Trésor National est une structure indépendante de rééditions dédiée au patrimoine de la Belle Province. Si le catalogue est varié, comportant notamment une bande originale (Viens Mon Amour de Paul Baillargeon & Dean Morgan), le label semble avoir développé une certaine appétence pour les années 80. Un choix judicieux : la musique québécoise de la décennie yuppie n’a pas eu en France la résonance des artistes de la génération précédente (Robert Charlebois, Harmonium, Offenbach, Michel Pagliaro etc.). Pourtant nos camarades francophones ont eu quelques belles réussites à leur actif.

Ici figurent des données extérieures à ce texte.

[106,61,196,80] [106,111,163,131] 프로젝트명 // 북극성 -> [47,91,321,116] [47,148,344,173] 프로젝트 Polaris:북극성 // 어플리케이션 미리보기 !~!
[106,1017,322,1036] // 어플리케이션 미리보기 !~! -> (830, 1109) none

Lime squattait les dancefloors avec ses tubes Hi-NRG tandis que Men Without Hats ou Trans-X obtenaient des succès internationaux avec leur musique pop synthétique. Rational Youth secouait quant à lui l’underground avec des hymnes comme Cité Phosphore ou Saturdays in Silesia. Les compilations Nome Noma tentent ainsi de rendre justice à cette vigoureuse scène, largement passée sous les radars, notamment à l’étranger. En 2020, Trésor National publiait un premier volume dont l’accueil fut chaleureux, bien au-delà du Québec. Depuis novembre dernier, un deuxième vinyle accompagne désormais cette exploration proche de l’archéologie. Le label n’a pas fait les choses à moitié pour l’occasion, réunissant des inédits et des morceaux cultes. Les compilateurs ont aussi soigné l’organisation des chansons. Nome Noma offre alors une expérience d’écoute assez réussie, en particulier dans sa deuxième moitié, très cohérente et percutante.

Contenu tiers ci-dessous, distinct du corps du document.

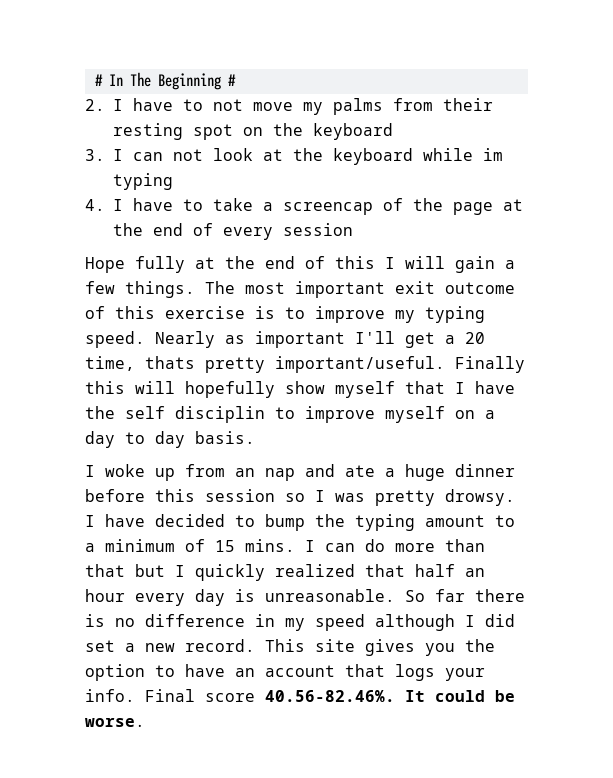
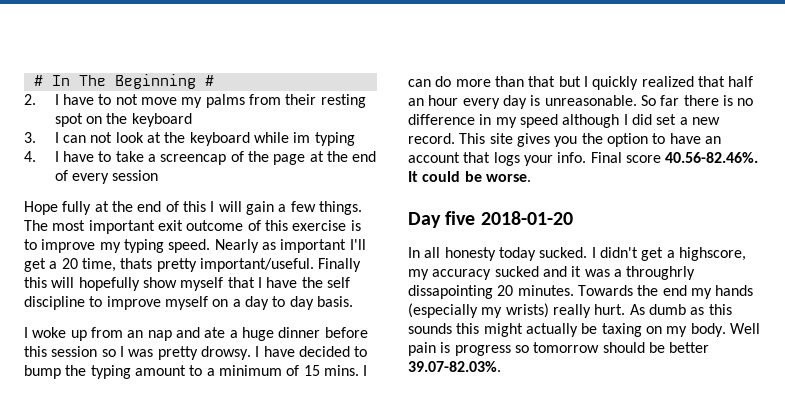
[175,406,265,423] disciplin -> [24,296,85,310] discipline
(145, 722) none -> [408,211,573,228] [408,247,746,261] [408,266,696,280] [408,285,754,299] [408,303,732,318] [408,323,760,337] [408,342,710,356] [408,361,501,372] // Day five 2018-01-20 // In all honesty today sucked. I didn't get a highscore, my accuracy sucked and it was a throughrly dissapointing 20 minutes. Towards the end my hands (especially my wrists) really hurt. As dumb as this sounds this might actually be taxing on my body. Well pain is progress so tomorrow should be better 39.07-82.03%.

Le groupe C.C. Orchestra ouvre les festivités avec un Life is a Blast étonnant. Le morceau (en anglais) convoque en effet la no-wave minimaliste d’ESG ou les soubresauts post-punk de The Slits. Au milieu de détonations post-punk électriques (Blueprint, The Essentials), la synth-pop de Red Shift surprend agréablement. La musique synthétique est d’ailleurs à l’honneur sur la face B. Si R.I.T.A. Ordinateur des Androïdes rappelle curieusement Beta Gamma l’Ordinateur d’Henri Salvador (thème et certains choix de productions), Do Not Stack de Wwindo se pare d’une rythmique frénétique et nerveuse. Nationale 7 de Men Without Hats est la grosse découverte de cette deuxième partie. Un des rares morceaux en français du catalogue du groupe, la chanson ne présente aucun lien avec la chanson homonyme de Charles Trenet reprise aussi par les Honeymoon Killers. Elle doit plus à David Vincent qu’aux vacances… La production y est superbe, convoquant des pionniers comme Kraftwerk ou Telex. Nome Noma 2 se conclut enfin sur un Amour Programmé de Nudimension, une dernière plongée synthétique pour la route par un ancien musicien des 222s. Au-delà de la qualité musicale du projet, Nome Noma 2 est aussi un bel objet, accompagné d’un fanzine passionnant détaillant les biographies des groupes ici présents. Espérons que cette deuxième incursion dans les années 80 au Québec sera suivie d’autres volumes.